The World Health Organization estimates that only 10 per cent of global needs for organ transplantation are being met.
Nancy Scheper-Hughes, the director of Organs Watch and a professor of medical anthropology at the University of California, Berkeley, said the attempt by poor Europeans to sell their organs was reminiscent of the period after the collapse of the Soviet Union, when chronic joblessness created a new breed of willing sellers.
Trade in organs in Serbia is illegal and punishable by up to 10 years in prison. But that is not deterring the people of Doljevac, a poor municipality of 19,000 people in southern Serbia, where the government refused an attempt by residents to register a local agency to sell their organs and blood abroad for profit.

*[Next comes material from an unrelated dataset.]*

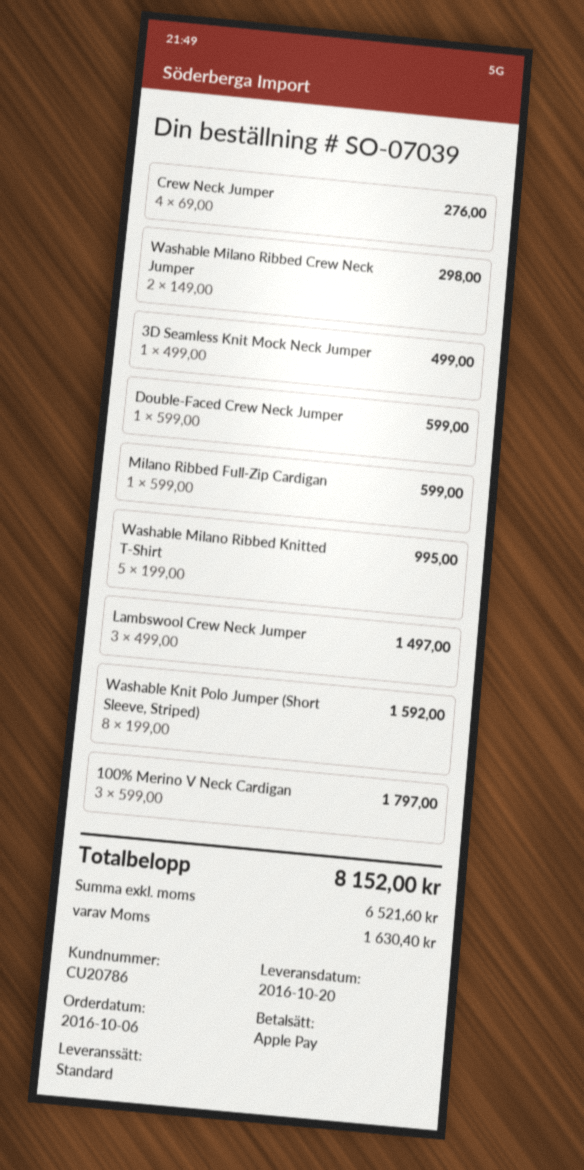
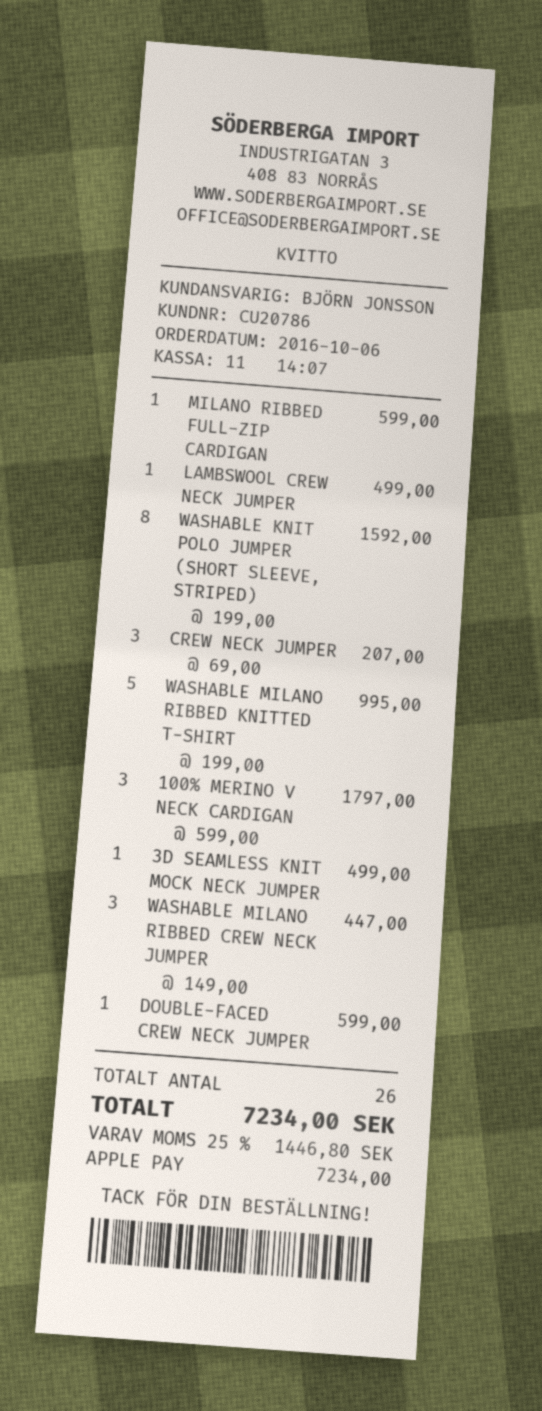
Crew Neck Jumper: 4 x 69.00 = 276.00 -> 3 x 69.00 = 207.00
Washable Milano Ribbed Crew Neck Jumper: 2 x 149.00 = 298.00 -> 3 x 149.00 = 447.00
Lambswool Crew Neck Jumper: 3 x 499.00 = 1497.00 -> 1 x 499.00 = 499.00
tax: 1630.40 -> 1446.80
total: 8152.00 -> 7234.00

Violeta Cavac, a homemaker advocating for the network, said that the unemployment rate in Doljevac was 50 per cent and that more than 3,000 people had wanted to participate.
Deprived of a legal channel to sell their organs, she said, residents are now trying to sell body parts in neighbouring Bulgaria or in Kosovo.
"I will sell my kidney, my liver, or do anything necessary to survive," she said.
Hunched over his computer in Kovin, about 40km from Belgrade, Mr Mircov showed a reporter his kidney-for-sale advertisement, which included his blood type and phone number.
"Must sell kidney. Blood group A," the ad said.
"My financial situation is very difficult. I lost my job, and I need money for school for my two children."
After six months of advertising, Mr Mircov said, his days are punctuated by hope and disappointment.
He said a man from Mannheim, Germany, had offered to fly him to Germany and cover the transplant costs. But when Mr Mircov tried to follow up, he said, the man disappeared.
A woman from Macedonia offered $24,000 (€20,000) for a kidney from his partner, Daniella, but that was $12,000 (€10,000) below her asking price. She noted that she has blood type O, which can bring a $12,000 premium on the organ market because the blood is safe for most recipients.
Mr Mircov said he had no fear about an eventual operation or legal strictures forbidding organ sales. "It's my body, and I should be able to do what I want with it," he said.
Government officials insisted that Serbia was not so poor as to reduce people to selling their body parts, while police officials said not a single case of organ trafficking in Serbia had been prosecuted in the past 10 years.
Experts who study illegal organ sales said prosecutions were rare because transplants usually took place in third countries, making them difficult to track.
Dr Djoko Maksic, a leading nephrologist who runs the transplant program at the Military Medical Academy in Belgrade, expressed disbelief that illegal organ selling was taking place in Serbia, saying every potential donor was scrutinized and vetted by a hospital committee consisting of doctors, ethicists and lawyers.
But Milovan (52) a former factory worker from a rural village in southern Serbia, said he "gave" his kidney to a wealthy local politician who, in return, put him on his company payroll and offered to buy him medication.
The kidney was extracted at a public hospital in Belgrade, he said, with both men using forged donor cards indicating they were brothers.
Debt-ridden, Milovan, who declined to give his last name for fear of being ostracized by his neighbours, lamented that the recipient had recently cut him off, and his family said he had spent his money so quickly that he was reduced to selling eggs at a local market.